In finance, you can assess how crypto currencies are doing by comparing market capitalization between them. Bitcoin dominance is the value of all Bitcoins added together divided by the total value of all other crypto coins. Let's see why this is an important percentage.
In 2009, Bitcoin was the only crypto currency and Bitcoins dominance was obviously 100%. That changed with the launch of Ethereum in 2015 and especially when its price rocketed up in 2017. Since then, Bitcoin's dominance has hovered around 50% See chart below. At this writing (September 2022), Bitcoin makes up 40% of the total market value of the crypto market.
Of course, you can create a dominance graph of each crypto currency. If you were to make the chart for Ethereum, you would see that Ethereum dominance is now about 20%. This means that Bitcoin and Ethereum together make up over 60% of the total crypto market.
Why is Bitcoin dominance a useful metric?
Bitcoin dominance is a percentage.

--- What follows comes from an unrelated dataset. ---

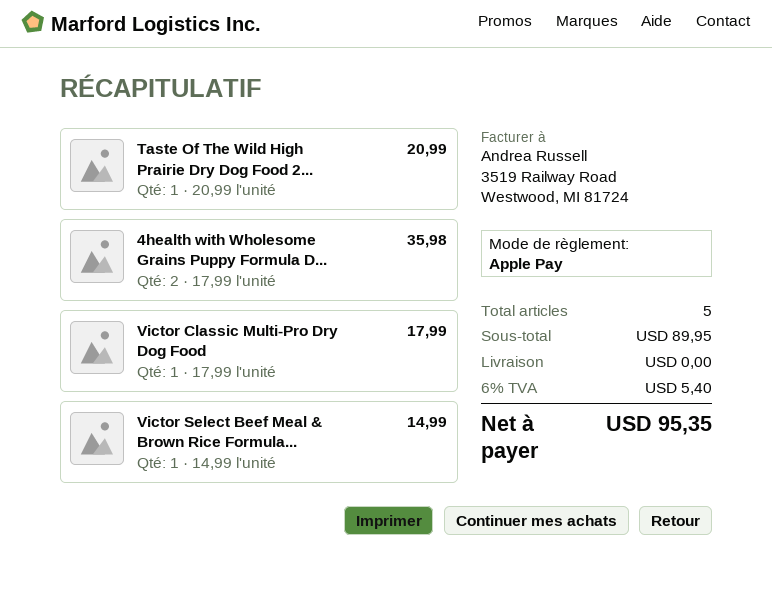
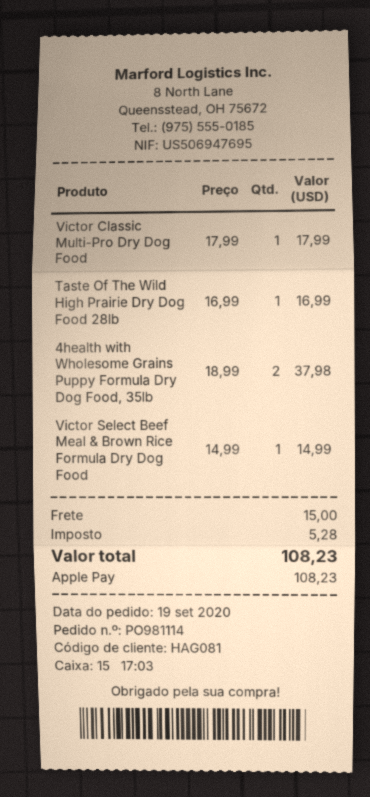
Taste Of The Wild High Prairie Dry Dog Food 2...: 1 x 20.99 = 20.99 -> 1 x 16.99 = 16.99
4health with Wholesome Grains Puppy Formula D...: 2 x 17.99 = 35.98 -> 2 x 18.99 = 37.98
shipping: 0.00 -> 15.00
tax: 5.40 -> 5.28
total: 95.35 -> 108.23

As such, it is a measure of Bitcoin's relative importance. Why is such a percentage useful to include?
- Crypto prices are extremely volatile, while the dominance chart has a calmer trend.

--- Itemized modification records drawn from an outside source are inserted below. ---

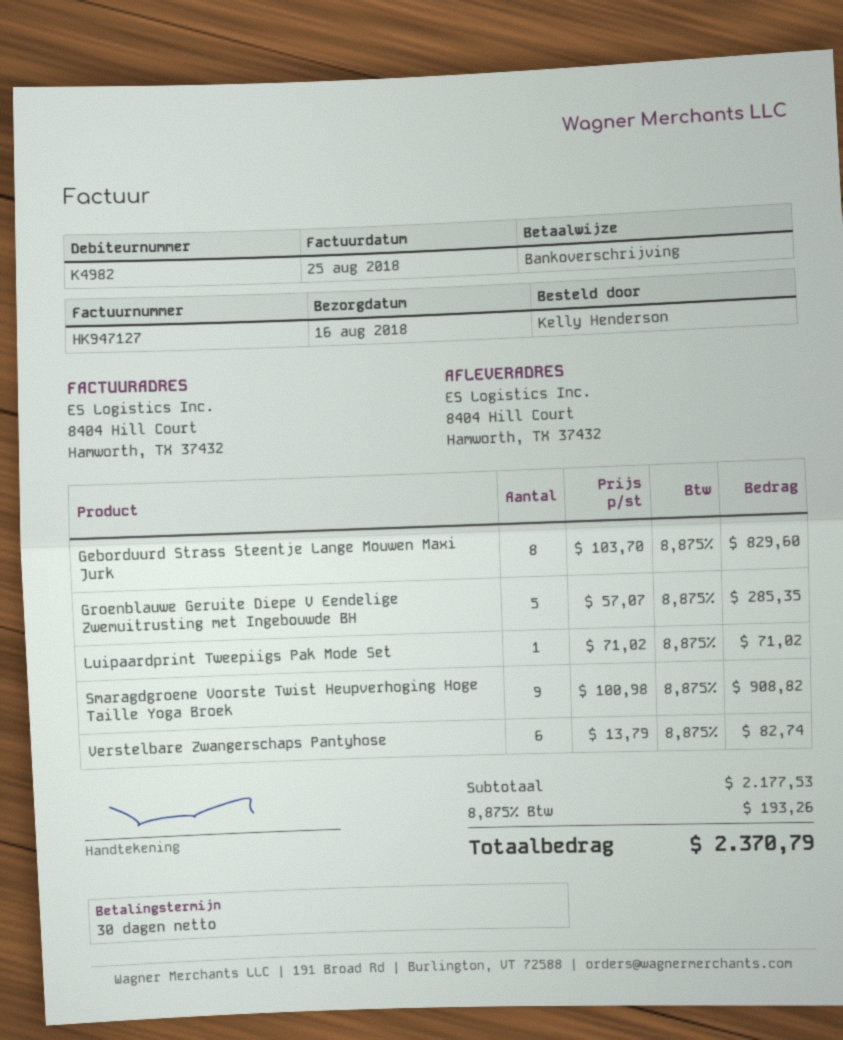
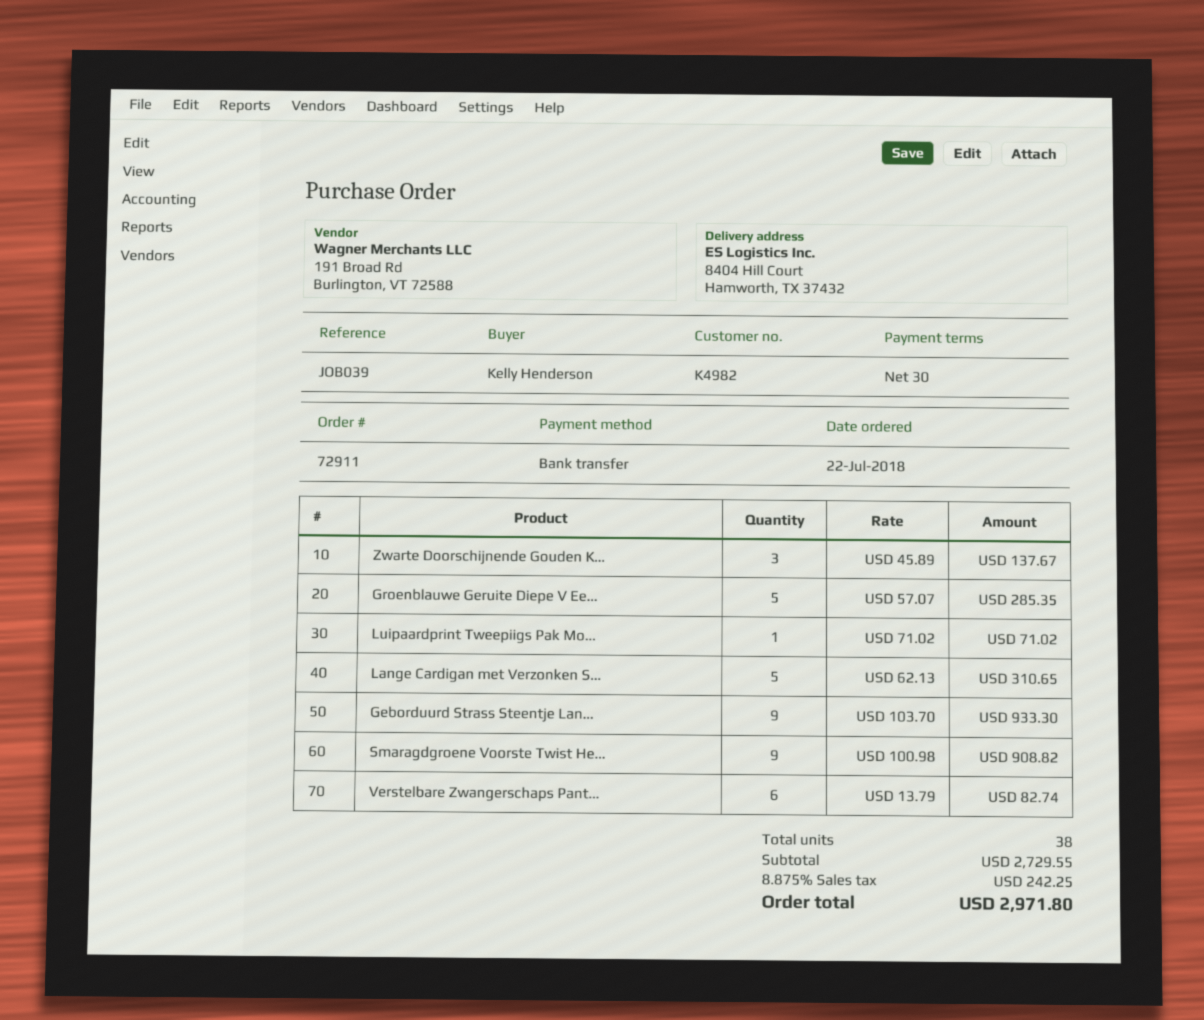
Geborduurd Strass Steentje Lange Mouwen Maxi Jurk: 8 x 103.70 = 829.60 -> 9 x 103.70 = 933.30
Zwarte Doorschijnende Gouden K...: none -> 3 x 45.89 = 137.67
Lange Cardigan met Verzonken S...: none -> 5 x 62.13 = 310.65
subtotal: 2177.53 -> 2729.55
tax: 8.875% = 193.26 -> 8.875% = 242.25
total: 2370.79 -> 2971.80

- Prices of crypto coins do not compare well, but market caps do. A Bitcoin costs let's say 20,000 euros, Shiba Inu one hundred thousandth of a cent. But because the number of Bitcoin in circulation is much smaller than the number of Shiba, the prices per coin say nothing about the total market value.
In short, the percentage of dominance chart allows with to spot trends. It is a clear signal.
How do we interpret Bitcoin dominance?
Bitcoin dominance, of course, is a measure of how important the market considers Bitcoin relative to altcoins. This is more than a number: it has traditionally also been a measure of the state of the crypto market as a whole:
- During the euphoric phase of the market cycle (from mid-bull market onward), Bitcoin dominance typically drops. Investors grab profits in Bitcoin during that phase. To keep the gravy train going, they buy more speculative altcoins. This is known as alt season.
- During times of uncertainty, Bitcoin dominance typically rises. Crypto investors flee to King Bitcoin, which depreciates less than alts in bear markets.
Immediately a side note to the above two rules of thumb. The share of stablecoins in the crypto market has grown rapidly since 2020: from less than 3% to a peak of 16% in June 2022. Because dollar stablecoins (such as USDC and USDT) are the preferred refuge of crypto investors, Bitcoin dominance rises less in times of uncertainty than it used to.
Therefore Bitcoin dominance is unlikely to return to pre-2017 highs: Bitcoin has been overtaken on the left by more speculative altcoins as well as on the right by more conservative stablecoins. And that's fine: it shows that the crypto market is diverse. However, it does mean that BTC dominance is now a less good measure of how much risk investors are willing to take. Stablecoin dominance is now a better measure of that.
Using Bitcoin dominance for trading strategies around alt season
The term altcoin season or alt season is used for the period when altcoins outperform Bitcoin. A bull market often begins with Bitcoin's rise in price and dominance. What traders try to time is the moment when the dominance begins to decline. That is the beginning of alt season.
In the chart at the beginning of this article, you can see that Bitcoin dominance rises hard in the last quarter of 2020. That was when the crypto bull market really took off. Around the turn of 2020/2021, Bitcoin dominance dropped sharply. It was the beginning of alt season.
Future of Bitcoin dominance
It is noteworthy that Bitcoin dominance has not rebounded (yet) in the bear market of 2022. Partly, as mentioned above, this has to do with the flight into stablecoins, a larger market today than in the past. Partly it may have to do - but this is far from certain - with Ethereum, which is increasingly stepping out of the shadow of big brother Bitcoin. For seven years now, Ethereum has proven itself to be a solid technology with a growing number of applications. It is being seen less and less as a high-risk investment - and thus could lose less dominance in bear markets. That keeps Bitcoin's rise in dominance in bear markets in check.